The panel included Lorax Horne, editor of Distributed Denial of Secrets (DDoSecrets), Jan Strozyk, chief data editor at the Organized Crime and Corruption Reporting Project (OCCRP), and Alena Prykhodzka, an exiled Belarusian reporter at Partisan Wave and a collaborator with the Cyberpartisans hacktivist group.
Look for Trusted Gatekeepers
Raw hacked datasets can present various legal, privacy, and accuracy perils for newsrooms. They might be peppered with personal identifiable information (PII) that would be highly inappropriate or even dangerous to publish. This data might have no public value beyond gossip or commercial competition. And these leaks can sometimes contain disinformation or hate speech or subtle tells that identify the leaker, potentially putting them in jeopardy.

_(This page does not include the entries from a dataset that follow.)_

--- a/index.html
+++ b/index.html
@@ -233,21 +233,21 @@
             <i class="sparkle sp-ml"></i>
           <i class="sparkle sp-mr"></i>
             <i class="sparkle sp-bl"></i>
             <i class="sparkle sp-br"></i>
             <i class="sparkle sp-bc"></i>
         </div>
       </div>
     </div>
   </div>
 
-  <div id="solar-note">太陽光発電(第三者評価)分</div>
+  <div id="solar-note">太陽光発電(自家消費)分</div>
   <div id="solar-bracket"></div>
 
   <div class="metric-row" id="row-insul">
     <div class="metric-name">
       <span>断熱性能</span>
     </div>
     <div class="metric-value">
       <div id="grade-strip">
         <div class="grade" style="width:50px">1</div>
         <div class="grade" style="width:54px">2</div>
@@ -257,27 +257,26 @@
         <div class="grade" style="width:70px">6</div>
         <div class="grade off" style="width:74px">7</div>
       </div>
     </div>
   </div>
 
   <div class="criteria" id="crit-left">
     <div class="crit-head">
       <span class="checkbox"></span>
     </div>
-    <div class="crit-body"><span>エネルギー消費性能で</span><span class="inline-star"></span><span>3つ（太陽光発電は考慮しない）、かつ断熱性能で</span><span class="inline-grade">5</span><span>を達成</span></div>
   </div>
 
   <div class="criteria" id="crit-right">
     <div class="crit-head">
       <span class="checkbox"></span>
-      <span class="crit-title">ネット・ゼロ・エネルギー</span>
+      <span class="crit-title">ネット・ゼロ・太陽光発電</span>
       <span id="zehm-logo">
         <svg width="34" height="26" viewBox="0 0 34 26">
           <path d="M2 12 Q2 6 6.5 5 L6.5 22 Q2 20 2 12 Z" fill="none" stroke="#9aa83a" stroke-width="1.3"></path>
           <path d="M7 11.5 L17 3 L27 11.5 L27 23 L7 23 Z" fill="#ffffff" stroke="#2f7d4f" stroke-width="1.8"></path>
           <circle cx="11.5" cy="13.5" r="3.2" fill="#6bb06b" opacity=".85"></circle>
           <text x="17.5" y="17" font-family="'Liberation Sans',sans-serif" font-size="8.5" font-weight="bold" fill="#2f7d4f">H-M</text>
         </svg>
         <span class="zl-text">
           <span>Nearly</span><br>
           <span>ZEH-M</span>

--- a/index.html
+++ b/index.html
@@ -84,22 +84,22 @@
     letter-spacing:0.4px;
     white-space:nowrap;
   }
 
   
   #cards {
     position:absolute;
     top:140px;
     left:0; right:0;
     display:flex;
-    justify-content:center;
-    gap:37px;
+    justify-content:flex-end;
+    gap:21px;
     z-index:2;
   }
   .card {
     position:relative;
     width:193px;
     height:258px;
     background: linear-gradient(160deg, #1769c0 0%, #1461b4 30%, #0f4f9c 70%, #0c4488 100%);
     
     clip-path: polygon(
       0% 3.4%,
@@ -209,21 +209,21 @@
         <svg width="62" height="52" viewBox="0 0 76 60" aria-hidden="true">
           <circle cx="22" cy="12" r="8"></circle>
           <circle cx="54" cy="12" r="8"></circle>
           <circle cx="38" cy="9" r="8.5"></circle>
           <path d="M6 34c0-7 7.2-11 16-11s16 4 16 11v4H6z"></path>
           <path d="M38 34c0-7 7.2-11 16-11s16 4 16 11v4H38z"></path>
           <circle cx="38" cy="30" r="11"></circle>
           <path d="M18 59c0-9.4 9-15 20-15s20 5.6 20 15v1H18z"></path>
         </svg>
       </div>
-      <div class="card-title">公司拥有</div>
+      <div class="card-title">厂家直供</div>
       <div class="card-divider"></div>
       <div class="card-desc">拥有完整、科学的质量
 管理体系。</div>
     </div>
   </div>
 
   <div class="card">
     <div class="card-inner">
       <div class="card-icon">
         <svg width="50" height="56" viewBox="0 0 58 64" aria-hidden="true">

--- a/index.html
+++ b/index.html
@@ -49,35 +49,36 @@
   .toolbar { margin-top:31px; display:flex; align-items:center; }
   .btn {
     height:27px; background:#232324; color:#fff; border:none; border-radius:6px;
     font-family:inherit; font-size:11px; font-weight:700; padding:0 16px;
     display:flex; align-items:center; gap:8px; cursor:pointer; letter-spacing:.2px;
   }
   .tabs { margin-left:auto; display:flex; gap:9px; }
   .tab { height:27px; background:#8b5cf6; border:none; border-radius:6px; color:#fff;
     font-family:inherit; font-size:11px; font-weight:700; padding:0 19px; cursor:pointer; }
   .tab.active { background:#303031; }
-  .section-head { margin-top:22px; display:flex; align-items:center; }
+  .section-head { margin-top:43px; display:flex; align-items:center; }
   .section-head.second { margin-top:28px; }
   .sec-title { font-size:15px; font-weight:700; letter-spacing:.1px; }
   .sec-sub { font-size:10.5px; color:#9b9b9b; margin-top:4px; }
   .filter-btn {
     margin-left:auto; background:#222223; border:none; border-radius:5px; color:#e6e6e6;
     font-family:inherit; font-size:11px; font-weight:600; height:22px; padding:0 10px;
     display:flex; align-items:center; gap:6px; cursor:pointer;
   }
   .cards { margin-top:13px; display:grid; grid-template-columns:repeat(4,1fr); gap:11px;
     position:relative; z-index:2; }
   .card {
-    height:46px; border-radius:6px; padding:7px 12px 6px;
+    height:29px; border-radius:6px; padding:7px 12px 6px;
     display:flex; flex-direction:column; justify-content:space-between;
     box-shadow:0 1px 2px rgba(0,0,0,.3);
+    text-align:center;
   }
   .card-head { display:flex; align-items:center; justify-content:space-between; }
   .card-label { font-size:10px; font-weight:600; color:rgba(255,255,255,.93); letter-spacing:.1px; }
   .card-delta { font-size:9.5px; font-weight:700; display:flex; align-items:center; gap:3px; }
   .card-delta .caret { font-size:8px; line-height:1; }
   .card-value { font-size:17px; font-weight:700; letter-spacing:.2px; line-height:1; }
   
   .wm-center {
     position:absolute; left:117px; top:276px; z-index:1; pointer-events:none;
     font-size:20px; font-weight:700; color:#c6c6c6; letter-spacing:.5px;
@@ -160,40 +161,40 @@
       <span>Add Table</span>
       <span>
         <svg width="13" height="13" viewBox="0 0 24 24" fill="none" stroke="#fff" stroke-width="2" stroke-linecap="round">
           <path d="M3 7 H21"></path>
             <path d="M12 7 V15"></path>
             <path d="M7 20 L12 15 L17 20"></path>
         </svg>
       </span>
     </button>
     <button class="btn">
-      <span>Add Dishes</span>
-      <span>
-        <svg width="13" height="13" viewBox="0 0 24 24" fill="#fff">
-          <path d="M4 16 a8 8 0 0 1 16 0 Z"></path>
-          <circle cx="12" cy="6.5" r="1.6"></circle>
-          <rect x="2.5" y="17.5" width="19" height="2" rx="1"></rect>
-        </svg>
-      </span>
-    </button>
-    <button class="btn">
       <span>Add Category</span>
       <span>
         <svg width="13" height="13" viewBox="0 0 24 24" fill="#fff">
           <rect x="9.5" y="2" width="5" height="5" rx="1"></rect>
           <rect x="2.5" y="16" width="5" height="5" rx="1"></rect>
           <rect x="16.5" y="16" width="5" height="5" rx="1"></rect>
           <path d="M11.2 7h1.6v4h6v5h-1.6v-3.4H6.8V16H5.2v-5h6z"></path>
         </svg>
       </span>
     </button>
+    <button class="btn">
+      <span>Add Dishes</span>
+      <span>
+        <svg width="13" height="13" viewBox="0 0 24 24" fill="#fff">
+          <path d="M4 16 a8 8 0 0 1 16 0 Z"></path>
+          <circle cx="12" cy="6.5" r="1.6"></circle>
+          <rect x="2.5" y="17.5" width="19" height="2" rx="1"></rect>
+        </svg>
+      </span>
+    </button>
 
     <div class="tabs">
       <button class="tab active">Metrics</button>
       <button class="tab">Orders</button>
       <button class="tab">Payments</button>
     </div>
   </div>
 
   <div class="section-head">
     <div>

As a result, the panel agreed that newsrooms should browse for this kind of information from trusted archives that filter leaks for these issues before posting the files on their databases.
Launched in 2018, DDoSecrets is a journalism collective that fills this role. It curates and publishes leaked public interest information on both open and limited-access platforms, and has worked with newsrooms such as ICIJ, Der Spiegel, Forbidden Stories, and the European Investigative Collaborations network.
Meanwhile, OCCRP’s Aleph archive includes a collection of over 1,100 leaked datasets — including 260 internally classified as “hacked” data — which journalists at both OCCRP partner organizations and independent newsrooms around the world frequently mine for major investigations.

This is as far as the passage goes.